L’entrevue de Harry et Meghan suscite des réflexions sur la monarchie au Canada

Les révélations fracassantes de Meghan et Harry sur la monarchie britannique suscitent de nouveau des réflexions sur les liens du Canada avec l’institution, mais les observateurs royaux pensent qu’il est peu probable que cela provoque beaucoup de changement.

Le spécialiste en droit constitutionnel Emmett Macfarlane affirme que le portrait «explosif» du couple apporte de l’eau au moulin de nombreux Canadiens qui contestent la pertinence de la Couronne au pays.

Mais selon lui, l’opinion publique reste divisée et se débarrasser de la monarchie conduirait à un débat constitutionnel compliqué qui plongerait presque certainement le pays dans la tourmente politique.

L’entrevue télévisée que le couple a accordée à Oprah Winfrey a troublé les observateurs royaux. Meghan a notamment révélé qu’elle avait eu des pensées suicidaires après avoir rejoint la famille royale et qu’il y avait eu des conversations au palais sur la couleur de peau des futurs enfants du couple.

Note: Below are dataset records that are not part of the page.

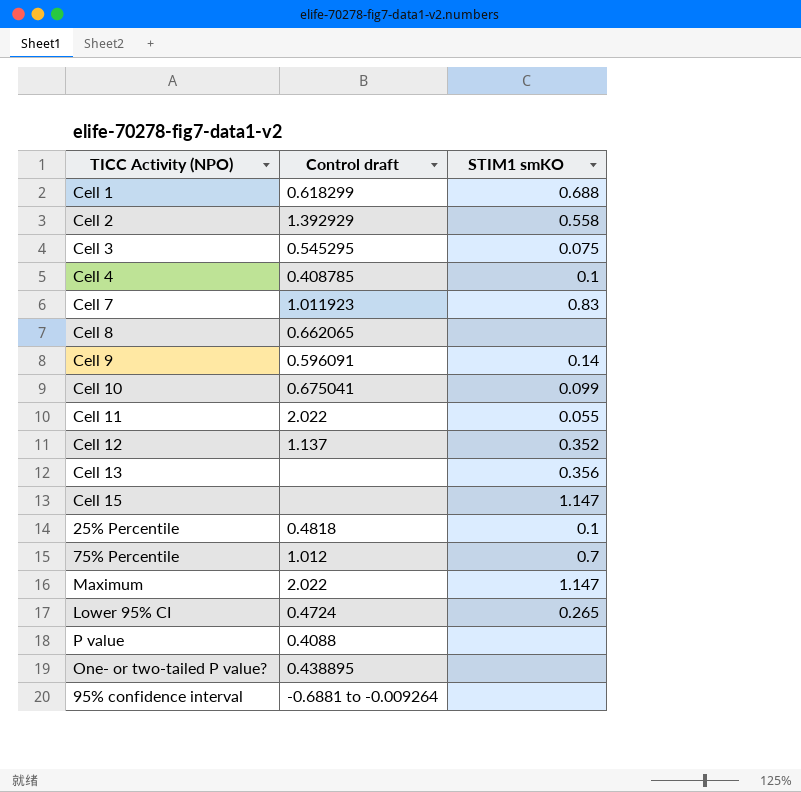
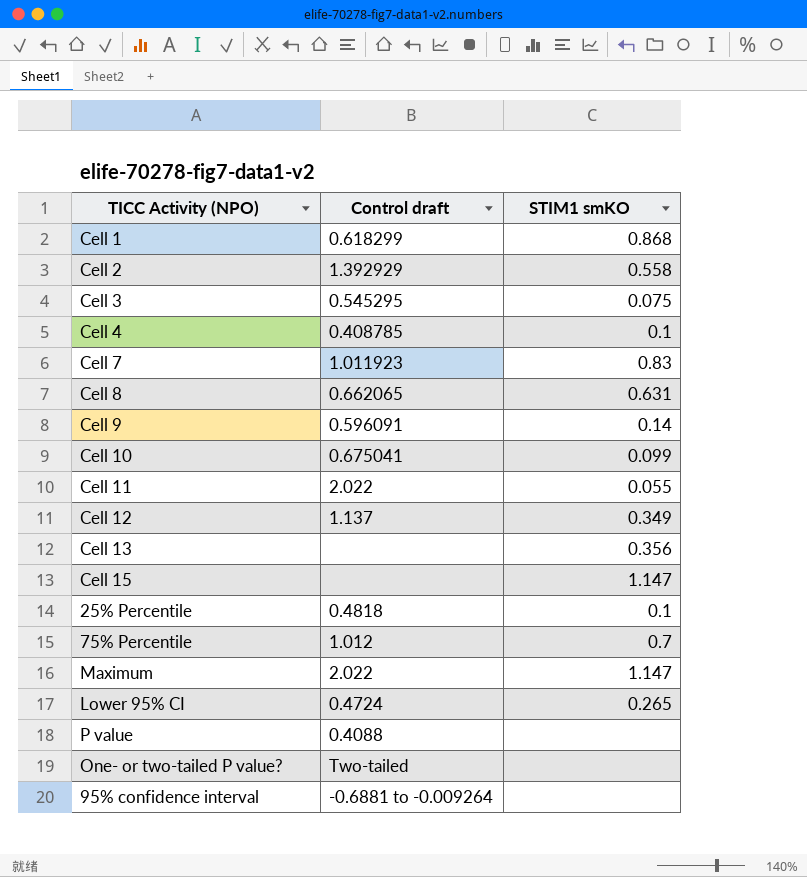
Cell 1 | STIM1 smKO: 0.688 -> 0.868
Cell 8 | STIM1 smKO: none -> 0.631
Cell 12 | STIM1 smKO: 0.352 -> 0.349
One- or two-tailed P value? | Control draft: 0.438895 -> Two-tailed

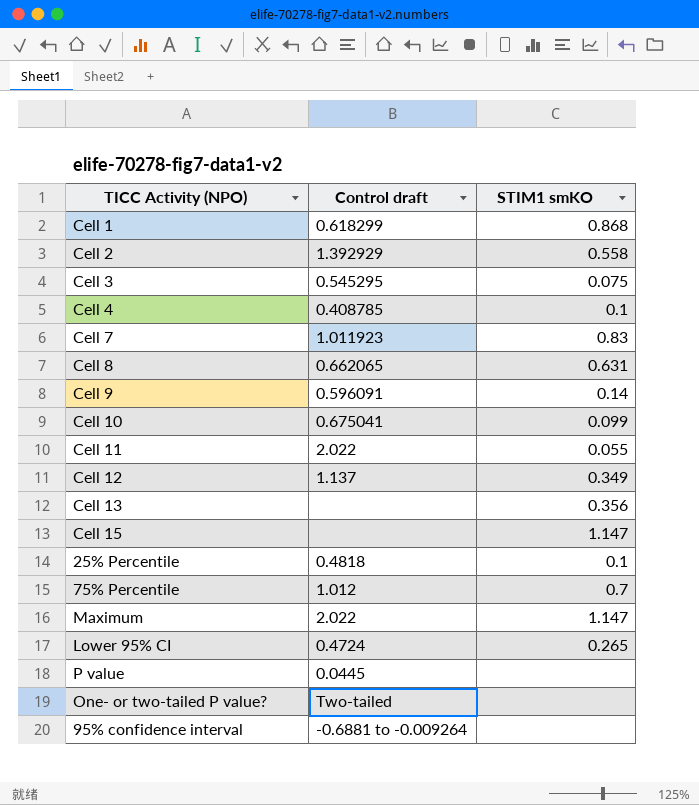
P value | Control draft: 0.4088 -> 0.0445

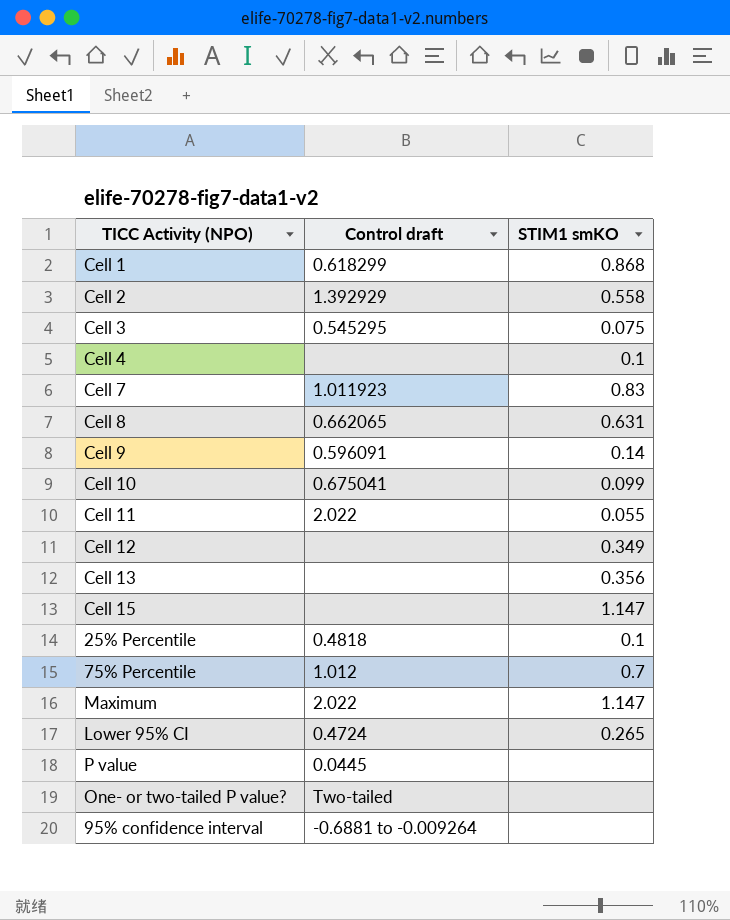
Cell 4 | Control draft: 0.408785 -> none
Cell 12 | Control draft: 1.137 -> none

Cette controverse survient dans la foulée d’un scandale entourant l’ancienne gouverneure générale du Canada, Julie Payette, qui a démissionné en janvier à la suite d’allégations de harcèlement en milieu de travail. Un sondage de Léger paru peu de temps après suggérait par ailleurs que l’attachement des Canadiens à la monarchie s’est affaibli.

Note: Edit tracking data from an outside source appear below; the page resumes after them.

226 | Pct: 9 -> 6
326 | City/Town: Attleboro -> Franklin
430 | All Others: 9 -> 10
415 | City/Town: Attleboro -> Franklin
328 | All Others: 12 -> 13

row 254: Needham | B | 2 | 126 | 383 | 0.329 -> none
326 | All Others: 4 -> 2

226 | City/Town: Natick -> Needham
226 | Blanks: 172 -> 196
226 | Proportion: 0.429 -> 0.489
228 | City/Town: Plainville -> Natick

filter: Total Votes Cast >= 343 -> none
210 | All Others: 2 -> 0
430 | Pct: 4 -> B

L’historienne royale et auteure Carolyn Harris note que Meghan et Harry ont parlé chaleureusement de la reine dans leur entrevue, mais moins du père de Harry et héritier présumé, le prince Charles, et de son frère aîné, le prince William.

Elle a dit que cette représentation peu flatteuse «soulignait les divisions» dans la famille et allait à l’encontre des efforts concertés de la monarchie pour projeter «la continuité et la stabilité».

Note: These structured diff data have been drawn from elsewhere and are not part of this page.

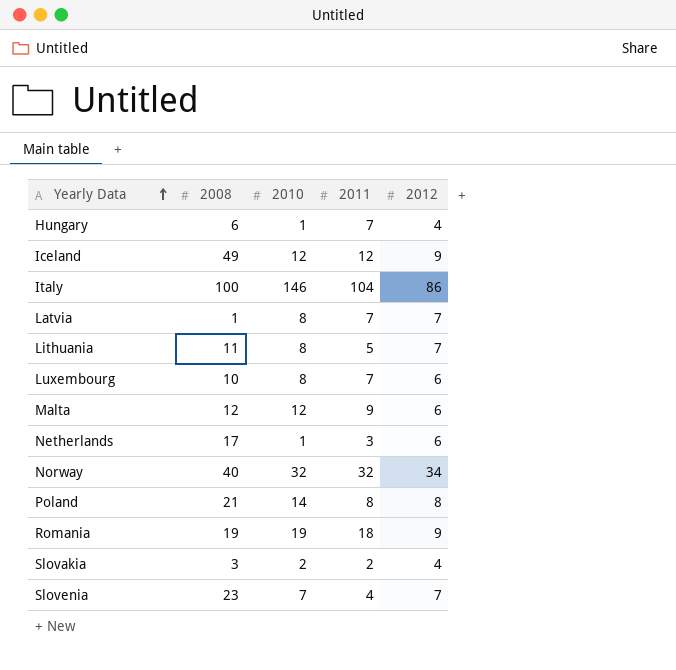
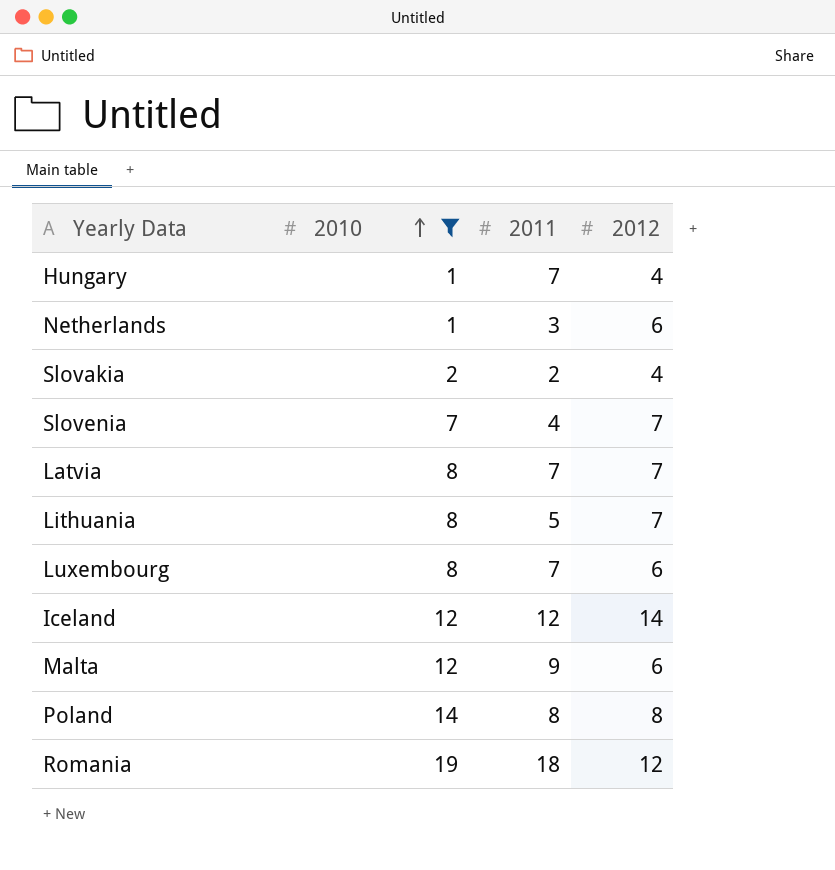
filter: none -> 2010 <= 19
row order: Yearly Data ascending -> 2010 ascending
column 2008 | position: 2 -> none
Iceland | 2012: 9 -> 14
Romania | 2012: 9 -> 12

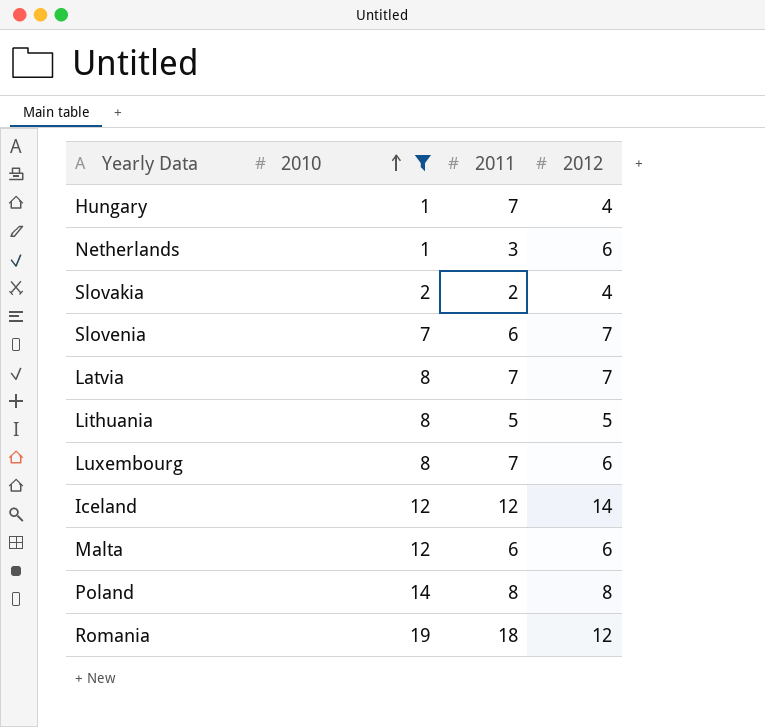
Slovenia | 2011: 4 -> 6
Lithuania | 2012: 7 -> 5
Malta | 2011: 9 -> 6

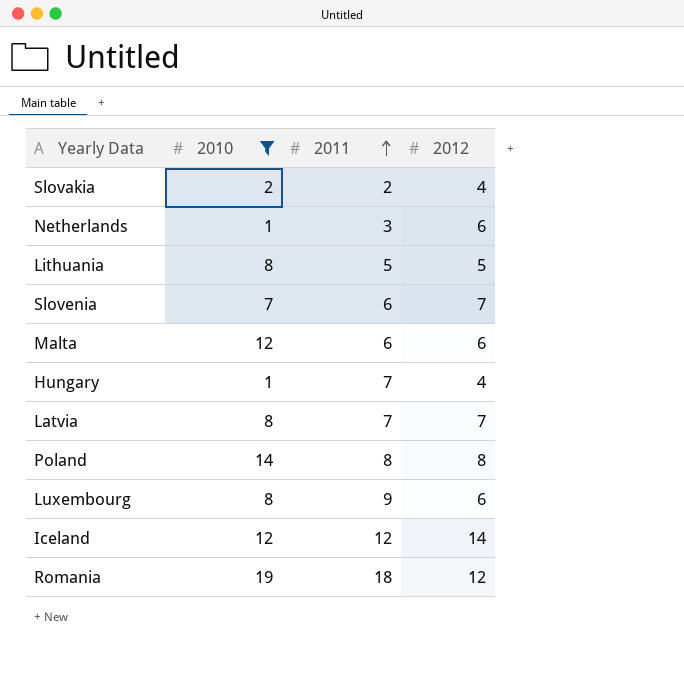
row order: 2010 ascending -> 2011 ascending
Luxembourg | 2011: 7 -> 9

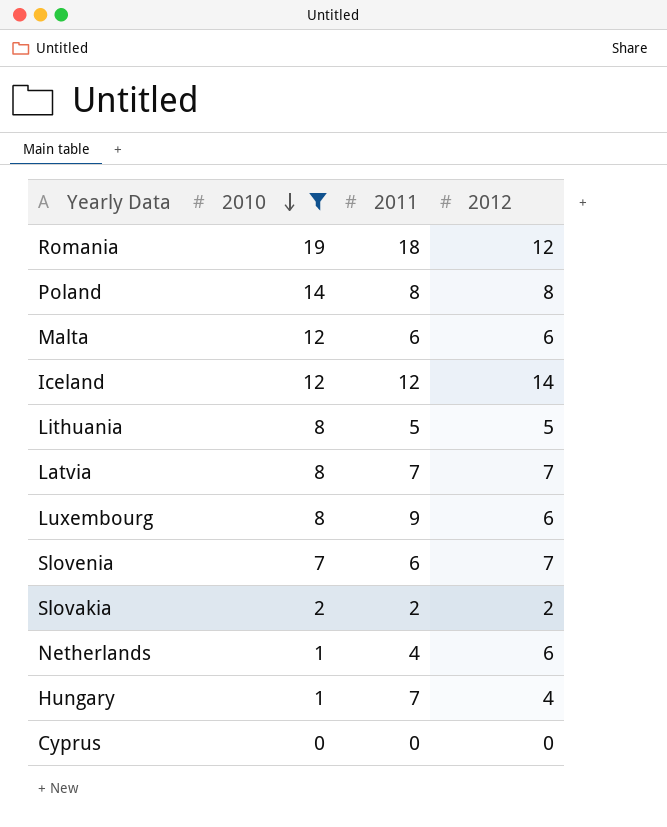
row order: 2011 ascending -> 2010 descending
Slovakia | 2012: 4 -> 2
Netherlands | 2011: 3 -> 4
row Cyprus: none -> 0 | 0 | 0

Avec la reine qui a 94 ans, cela n’inspire guère confiance dans l’avenir de l’institution, a suggéré Mme Harris.

«C’est un moment difficile pour avoir un regard critique dirigé vers Charles et William alors que le public est déjà sceptique quant à savoir s’ils seront en mesure de se montrer à la hauteur», a indiqué Mme Harris, qui est professeure à l’École des études permanentes de l’Université de Toronto.

Une avenue peu réaliste

M. Macfarlane a qualifié l’émission de dimanche de «mauvaise soirée» pour la famille royale et s’attend à ce qu’elle «pousse l’aiguille sur l’opinion publique» au sujet de la monarchie, en général.

«C’était incroyablement, incroyablement accablant pour la famille royale. Je ne sais pas comment on peut sortir de cette entrevue sans au moins avoir de la sympathie pour Harry et Meghan, et cela a vraiment souligné la nature archaïque de cette institution», a expliqué M. Macfarlane, un professeur agrégé de science politique à l’Université de Waterloo.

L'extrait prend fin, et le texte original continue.